In a summary report by the Scientific Panel on Dietetic Products, Nutrition and Allergies of EFSA (2004) on the tolerable upper intake level of iron the adsorption of iron and its toxicity has been analysed. It was concluded that the evidence that suggests that luminal exposure to excessive iron plays a role in the development of colon carcinoma is limited and unconvincing. Few data are available for other cancers, and the evidence is unconvincing. Epidemiological associations between high iron intake and/or stores and increased risk of chronic diseases such as cardiovascular disease, type II diabetes and cancer of the gastrointestinal tract are not considered to provide convincing evidence of a causal relationship between iron intake or stores and such chronic diseases.

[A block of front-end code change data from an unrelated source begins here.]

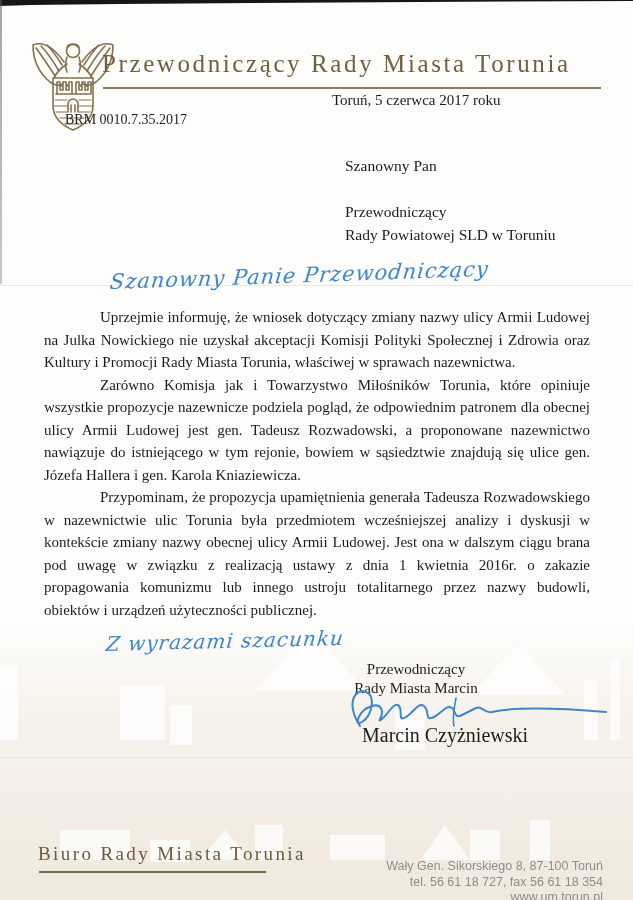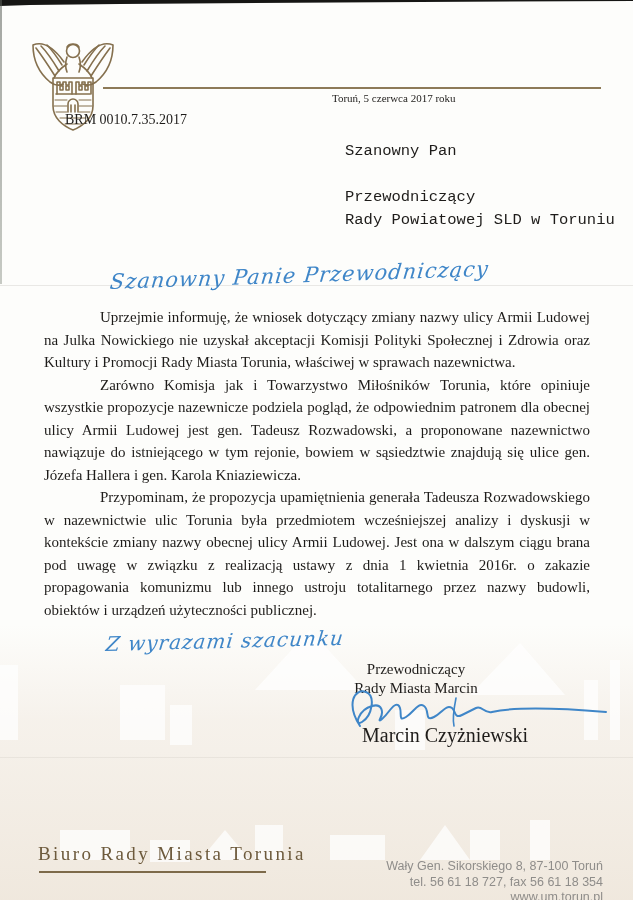--- a/index.html
+++ b/index.html
@@ -119,6 +119,7 @@
     <path d="M31,64 h12 M55,64 h12 M30,70 h13 M55,70 h13 M32,76 h11 M55,76 h11 M36,82 h26 M41,88 h16" stroke-width="1"></path>
   </svg>
 
+  <div class="title">Przewodniczący Rady Miasta Torunia</div>
   <div class="title-rule"></div>
   <div class="date-line">Toruń, 5 czerwca 2017 roku</div>
   <div class="ref-no">BRM 0010.7.35.2017</div>

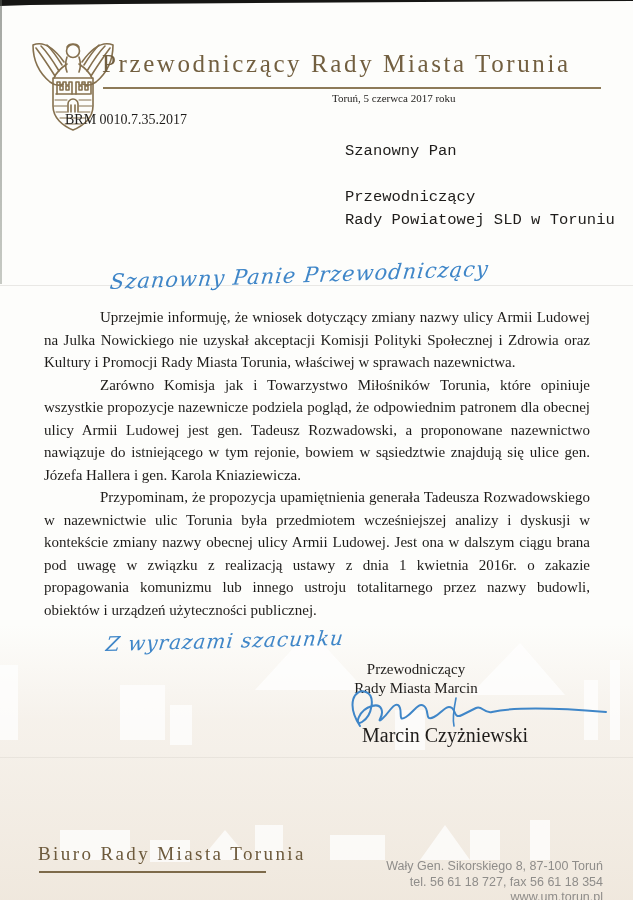--- a/index.html
+++ b/index.html
@@ -21,7 +21,7 @@
     font-size:25px;letter-spacing:2.6px;color:#725f40;white-space:nowrap;
   }
   .title-rule{position:absolute;left:103px;top:87px;width:498px;height:2px;background:#8d7a58;z-index:2;}
-  .date-line{position:absolute;left:332px;top:92px;font-size:11px;z-index:2;}
+  .date-line{position:absolute;left:332px;top:92px;font-size:15px;z-index:2;}
   .ref-no{position:absolute;left:65px;top:112px;font-size:14px;z-index:2;}
   
   .recipient{position:absolute;left:345px;top:140px;font-size:15.5px;line-height:23px;z-index:2;font-family:Liberation Mono, monospace;}

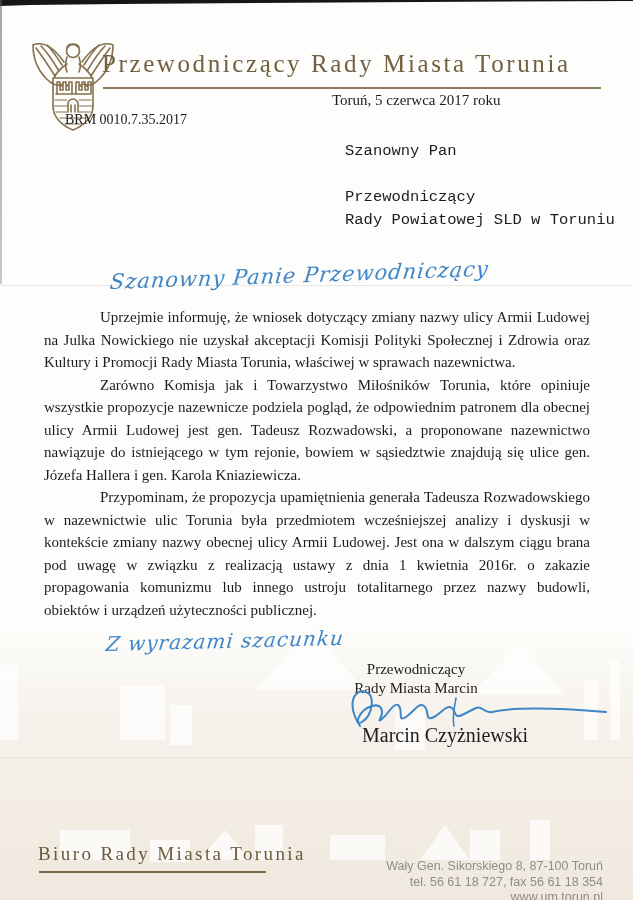--- a/index.html
+++ b/index.html
@@ -24,7 +24,7 @@
   .date-line{position:absolute;left:332px;top:92px;font-size:15px;z-index:2;}
   .ref-no{position:absolute;left:65px;top:112px;font-size:14px;z-index:2;}
   
-  .recipient{position:absolute;left:345px;top:140px;font-size:15.5px;line-height:23px;z-index:2;font-family:Liberation Mono, monospace;}
+  .recipient{position:absolute;left:345px;top:154px;font-size:15.5px;line-height:23px;z-index:2;}
   .recipient .gap{height:23px;}
   
   .hand{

Boffetta 2004 conducted a large human – epidemiological study where workers involved in the manufacture of titanium dioxide were analysed for the risk for mortality from lung cancer. These workers frequently also come into contact with copperas (iron II sulphate). It was found that mortality from lung cancer did not increase with duration of employment or estimated cumulative exposure to TiO2 dust. So it was concluded that also concomitant exposure to copperas was without effect on the standardized mortality ratios.

 

 • summary:

Only one reliable carcinogenicity study in animals is available for FeCl3. It clearly shows that FeCl3 is not carcinogenic. Based on the category approach this result is used for read across to all other members of this category. This conclusion is validated by five human studies where the effect of oral exposure (4 studies) and inhalation exposure (Boffetta 2004) to iron species was analysed. In the case of the oral studies, iron supplementation is rather protective when regarding the risk of epithelial tumours in the upper digestive tract. In the inhalation study no negative effect of iron exposure on the risk of mortality from lung cancer. Taken together human and animal data are in agreement that iron is not carcinogenic and accordingly no classification is necessary for the iron salts of this category.


Justification for selection of carcinogenicity via oral route endpoint:
Only one reliable with restrictions study.